Tales of the Walking Dead season 1
Pay attention to the details, they might just be important.
One of the interesting things about this week’s Tales of TWD was watching Davon piece his memories back together, using things in the environment to help kick-start them back into gear. One such example came as he explored Amanda’s house.
As Davon walked through the house, he looked at the air duct and began hearing a small voice reciting “Fraise, banane, citron, peche”. This prompted him to search Amanda’s basement, where he found the walker of a young boy. While, obviously, the walker didn’t talk, the basement jogged Davon’s memories further, reminding him that the walker he found wasn’t the only child he’d seen down there before Amanda’s death. He began to remember another young boy, whom he’d freed and told to escape while he slowed Amanda down.
Later, as Davon was set to be executed, and he remembered the identity of the boy he’d rescued, a brawl ensued between the townsfolk who thought he was lying and those who wanted to hear him out. In the midst of this fracas, Davon noticed Amanda’s son, Arnaud, sneak away from the crowd, prompting him to follow and eventually discover not only where the boy he’d rescued was being held but also, who had been killing the town’s children in the first place, and why.

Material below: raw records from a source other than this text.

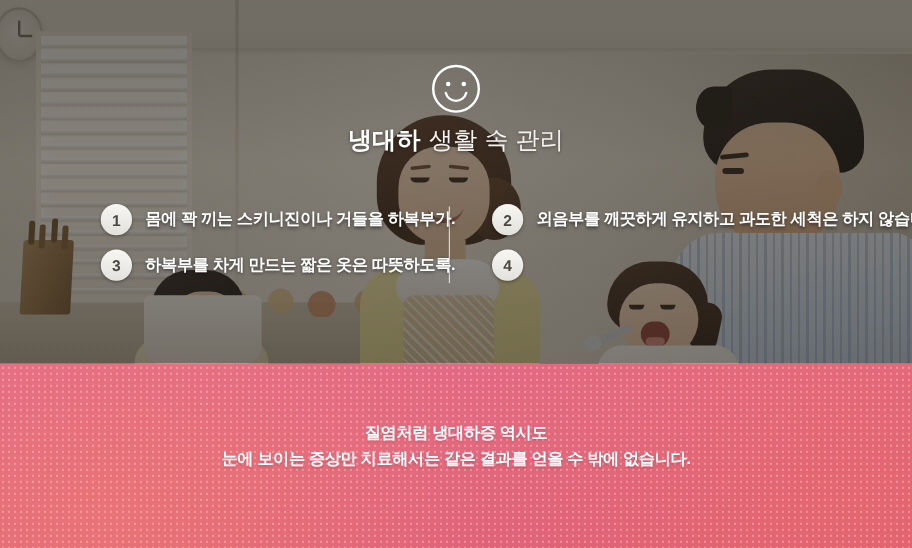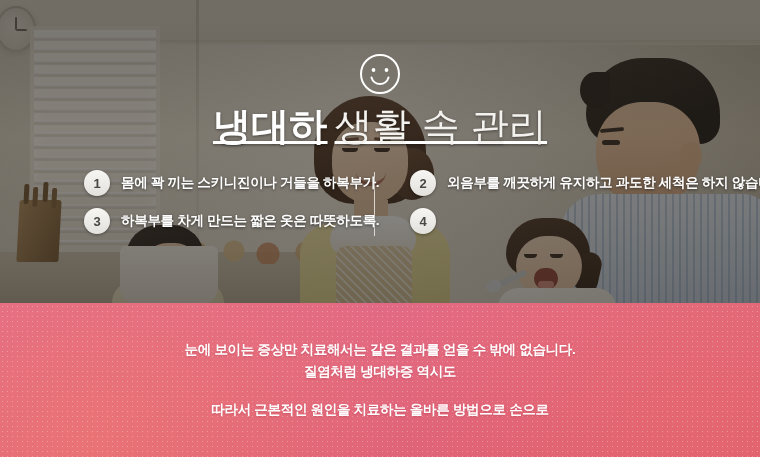"냉대하 생활 속 관리" .title { font-size: 38px -> 20px; text-decoration: underline -> none }
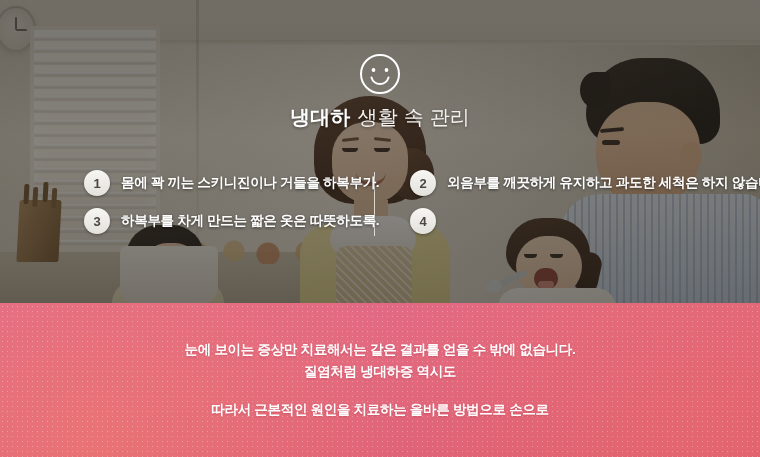"눈에 보이는 증상만 치료해서는 같은" span.pink-line { order: before "질염처럼 냉대하증 역시도" -> after "질염처럼 냉대하증 역시도" }
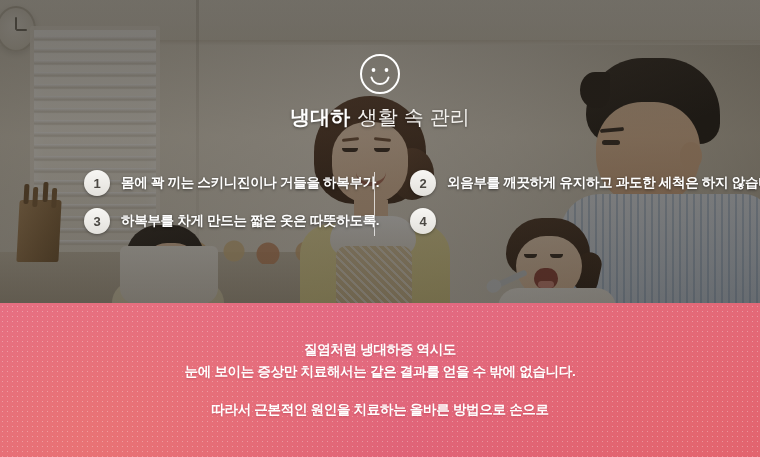"따라서 근본적인 원인을 치료하는 올바른" span.pink-line { html: <span>따라서 근본적인 원인을 치료하는 올바른 방법으로 손으로</span> -> none }
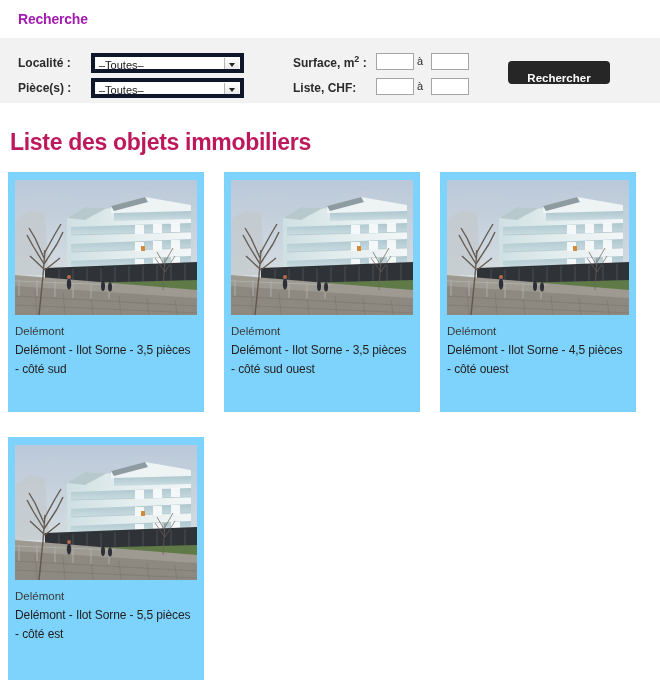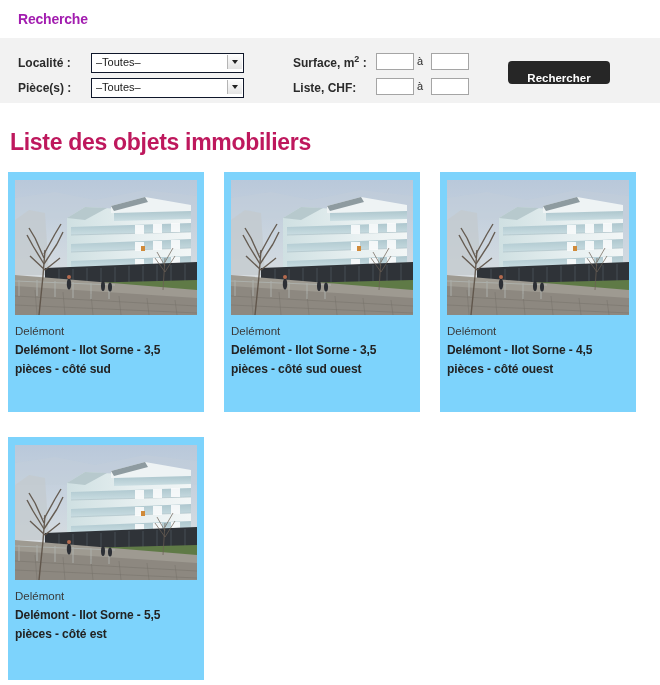"–Toutes–" .sel { border: 1px solid #0f172a -> 4px solid #0f172a }
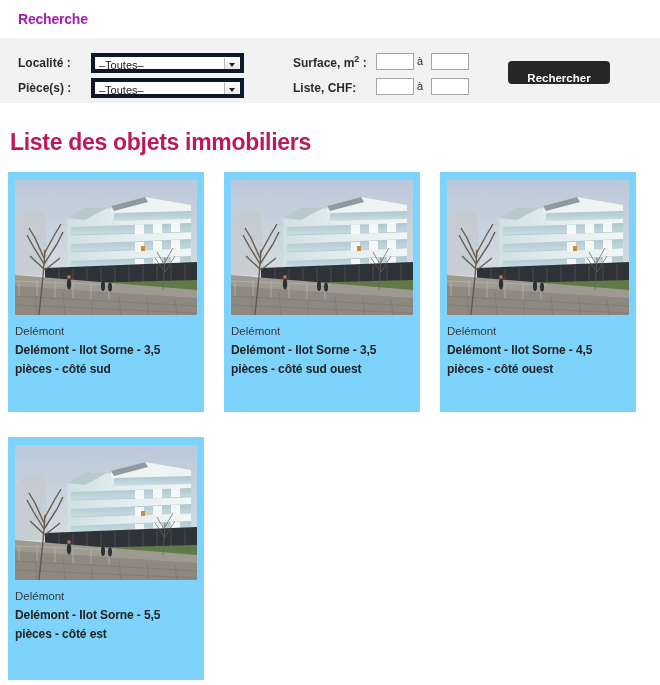"Delémont - Ilot Sorne -" .card-title { font-weight: bold -> normal }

The reason I’m saying all of this is to demonstrate just how important noticing details can be. A zombie apocalypse isn’t necessarily going to announce itself to the world a few months in advance. It may start as small things on the periphery of society’s view, things going on in the background of everyday life that most people won’t take notice of. You might hear a story on the news about a person acting strangely, a bizarre attack on someone, or notice someone in the background of a live news broadcast that looks out of place or may just notice someone walking in a way that doesn’t seem right. Whatever the case may be, staying alert to these things is your best way to know if something disastrous is heading your way and your best early warning signal to prepare as you’re probably ever going to get.